Activity>
Repeat the records below verbatim, and do not copy their pictures.

Material supplied>

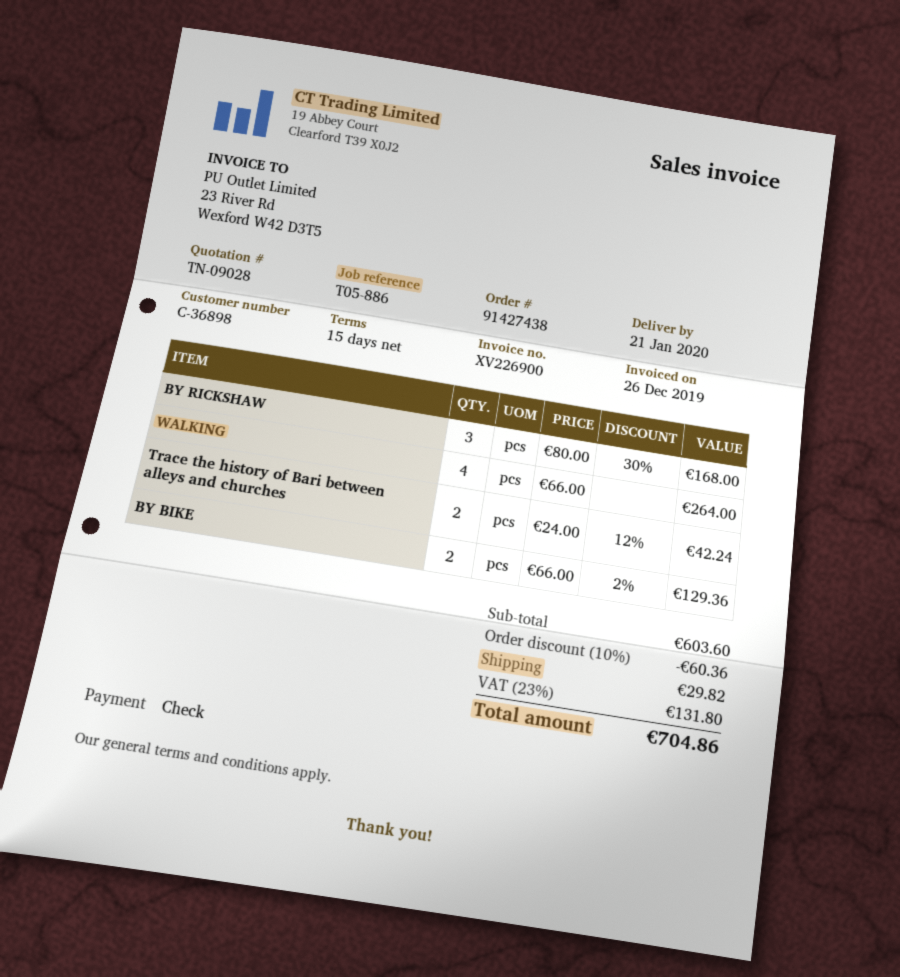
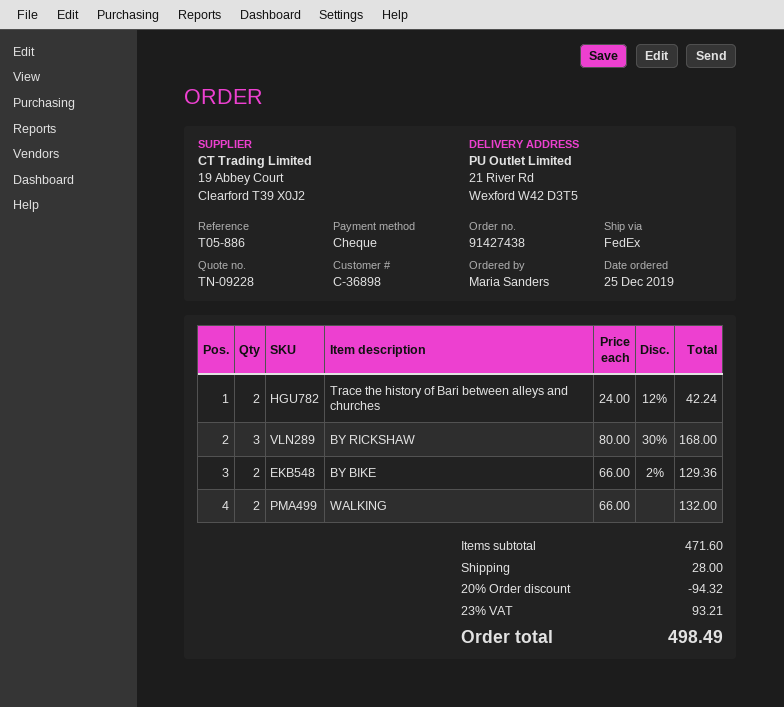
quote number: TN-09028 -> TN-09228
WALKING: 4 x 66.00 = 264.00 -> 2 x 66.00 = 132.00
subtotal: 603.60 -> 471.60
discount: 10% = 60.36 -> 20% = 94.32
shipping: 29.82 -> 28.00
tax: 23% = 131.80 -> 23% = 93.21
total: 704.86 -> 498.49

Task output>
quote number: TN-09028 -> TN-09228
WALKING: 4 x 66.00 = 264.00 -> 2 x 66.00 = 132.00
subtotal: 603.60 -> 471.60
discount: 10% = 60.36 -> 20% = 94.32
shipping: 29.82 -> 28.00
tax: 23% = 131.80 -> 23% = 93.21
total: 704.86 -> 498.49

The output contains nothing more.